Overigens, op geen enkele nummer hoor ik Johnny Jordaan een ode brengen aan de trekzak (bijv. die van Johnny Meijer). Wel heeft hij iets met het carillon (althans van de Westerkerk) en nog meer het pierement, het (draai-)orgel. “Johnny Jordaan, al is ‘t ‘nen Hollender, iech vin tot dee mèt de carnevalgedrejd maag weure”.

Ander onderwerp: in mijn stukje straat is weer van alles te doen. Ik vertelde jullie al dat geurwinkel Topaz in de steigers staat, met een groen net ervoor. Sinds afgelopen maandag lopen daar nu nog maar een paar mensen te banjeren, bepaald niet aanhoudend, twee met een rode en ik heb ook iemand met iets geels op zijn kop gezien. Ze nemen ministukjes gele muur weg en her en der brengen ze er een flinke laag plamuursel op aan. Intussen is er op de gevel reclame te over! Naast een embleem van Bibiano is hangt nu ook eentje van Jusamar: “servicios y contratos”. Eronder staat, in ongeveer dezelfde grootte: “construcciones, reformas, fachadas y mantenimientos”. Nou willen jullie natuurlijk weten wat “fachadas” is. Volgens mijn woordenboek zijn dat puien, voorgevels en dat had ik natuurlijk al kunnen weten: het Hollandse façades. Dat het opknappen van de buitenmuur, zeker als er ook nog geschilderd gaat worden, meer dan een paar weken gaat duren, wordt met de dag zekerder. (Nagekomen bericht: afgelopen vrijdag zag ik er helemaal niemand. Zijn de plamuurders en schilders leden van murgas die de finale gehaald hebben? Dan is het terecht stilte voor de storm.)

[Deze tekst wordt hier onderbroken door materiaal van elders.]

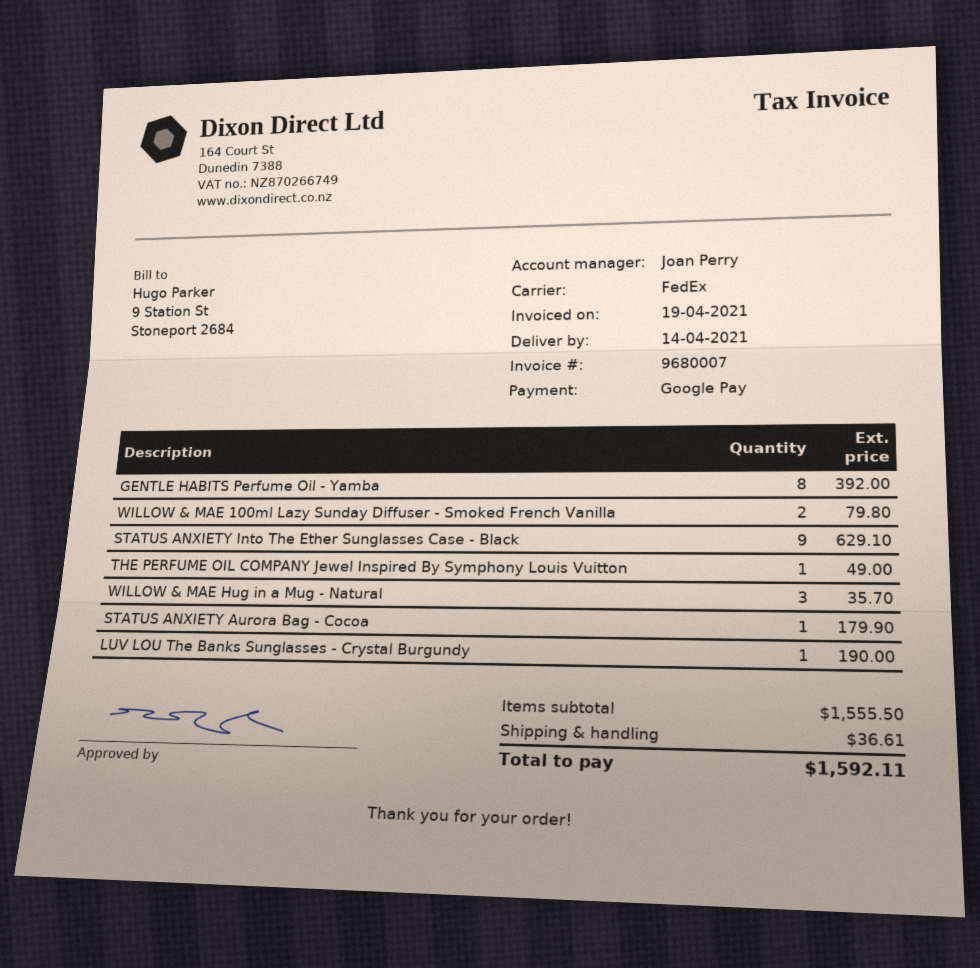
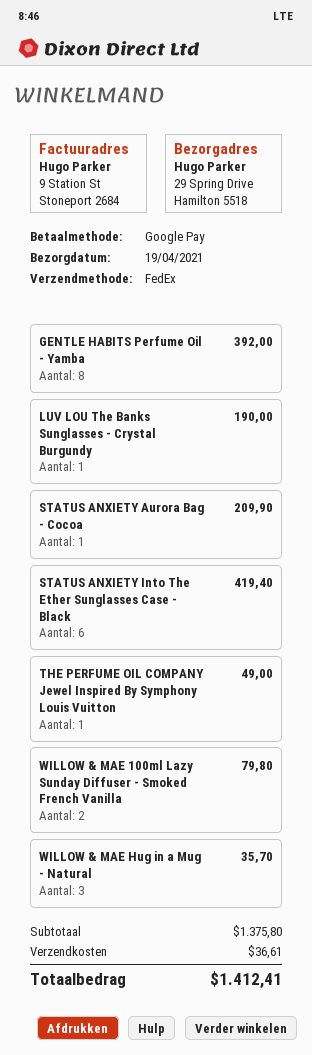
delivery date: 2021-04-14 -> 2021-04-19
STATUS ANXIETY Into The Ether Sunglasses Case - Black: 9 for 629.10 -> 6 for 419.40
STATUS ANXIETY Aurora Bag - Cocoa: 1 for 179.90 -> 1 for 209.90
subtotal: 1555.50 -> 1375.80
total: 1592.11 -> 1412.41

Terug naar mijn straat. Op nummertje 19, één hoog, staat een van de twee flats zeg maar permanent leeg. De eigenaar is een jongeman die kennelijk goed in de slappe was zit en alleen bij heel bijzondere gelegenheden van het pand gebruikt maakt. Ik heb hem ruim een jaar terug eens met oudejaarsavond een heel regiment vrienden en vriendinnen van drank en spijs zien voorzien. Op nieuwjaarsdag zag ik hem toen ook aan de koffie met een vriendin, met kindje, maar daarna was het weer afgelopen. Tot nu: ik zag hem zo maar met een vriend binnen in de kamer zitten, met buiten op het balkon een groene lamp. De dag erop waren ze alle twee weer foetsie. Het heeft iets van een mysterie.

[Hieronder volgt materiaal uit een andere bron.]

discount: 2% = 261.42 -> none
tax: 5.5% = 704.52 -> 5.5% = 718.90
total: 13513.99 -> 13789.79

Ook op Luis Morote 17 is de nodige bedrijvigheid, op het dak wel te verstaan. Daar was de voorkant van de bovenste etage tot voor kort één grote plantenbak, maar die tijd is geweest. It is time for a change! Een mannetje of twee, drie is daar de zaak aan het dichtmaken. Ik zie diverse raamlijsten verschijnen en er wordt, ietsje meer naar binnen, zelfs aan een deur getimmerd. Helaas, ook hier gaat het werk bepaald niet van een leien dakje. Wie iets goed wil doen, heeft daar zijn tijd voor nodig.

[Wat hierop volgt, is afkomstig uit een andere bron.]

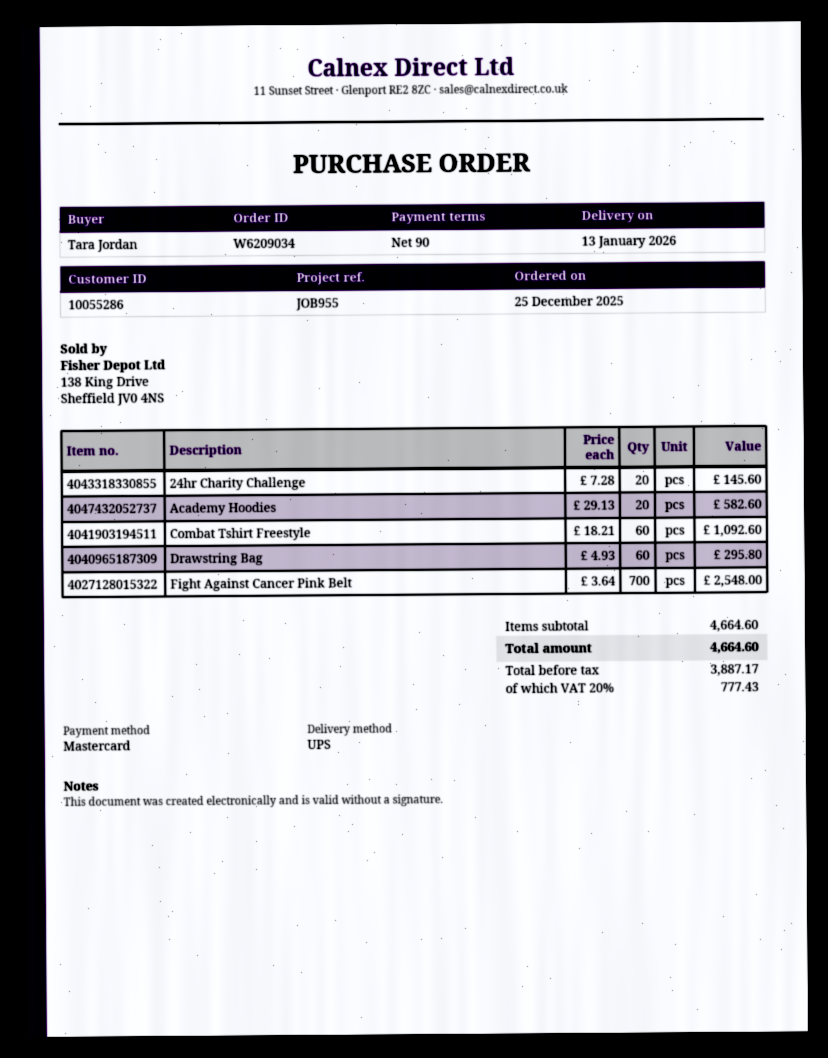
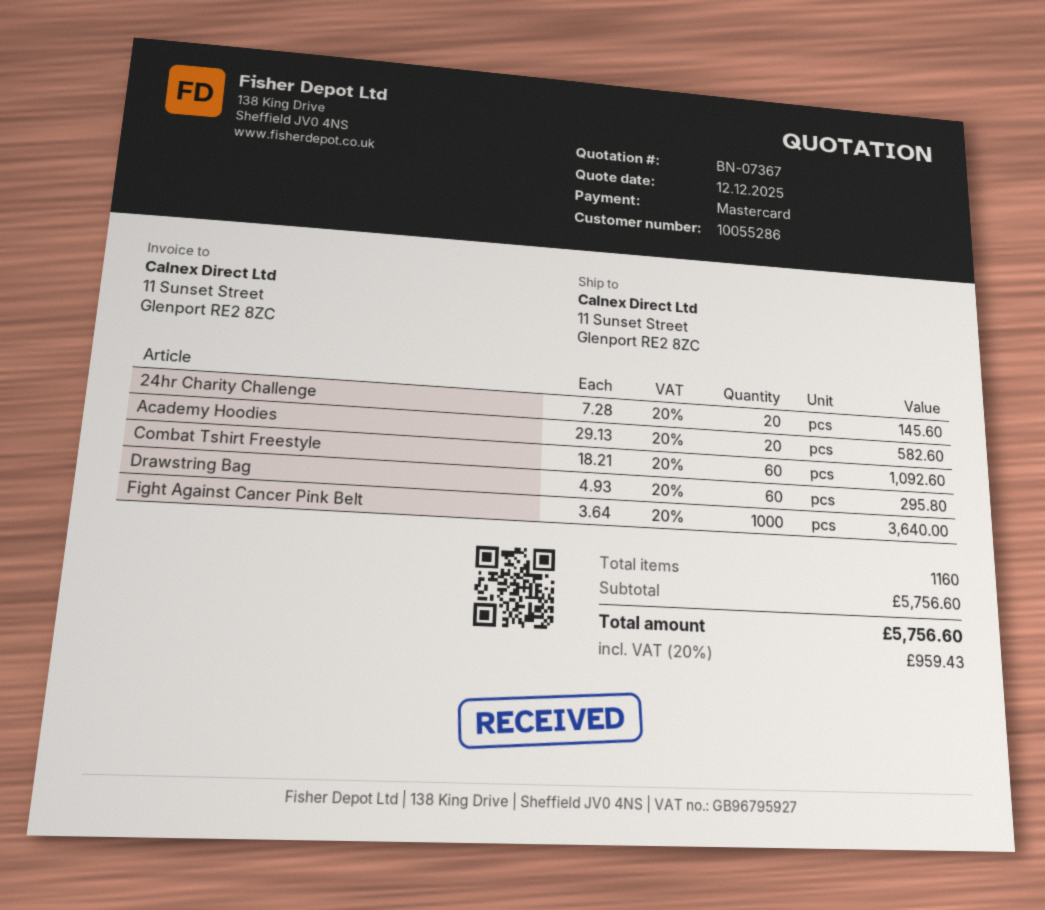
Fight Against Cancer Pink Belt: 700 x 3.64 = 2548.00 -> 1000 x 3.64 = 3640.00
subtotal: 4664.60 -> 5756.60
tax: 20% = 777.43 -> 20% = 959.43
total: 4664.60 -> 5756.60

Last but not least, ik vertelde jullie eerder met gepaste trots dat er in de stad, ook in mijn straat een aantal kerstbomen isopgetuigd, of is het opgetogen. Per stuk bestaat zo’n gevaarte, twee meter hoog, uit zo’n honderd rode kerststerren in een aantal horizontale rijen, die naar boven toe iets smaller worden. Ik begrijp best dat men met het weer weghalen van de kerststerren gewacht heeft tot na Driekoningen. Echter, het is intussen bijna carnaval en ze staan er nog steeds. Een kerstster heet in het Spaans een “flor de Pascua”, paasbloem. Ze willen de gevaartes toch niet tot aan Pasen laten staan. Opgemieterd ermee!

En dan ga ik nu naar de vrijdag. De ochtend stelde, althans om jullie over te vertellen, weinig voor. Ik deed enkele boodschappen en haalde een colbertje uit de stomerij. Eten deed ik niet, want om half 3 was ik door de afdeling van Lluis uitgenodigd in restaurant “El conejo alegre”, het vrolijke konijn.Het uitje van de afdeling! We hadden er een jaartje of drie terug ook al eens gegeten.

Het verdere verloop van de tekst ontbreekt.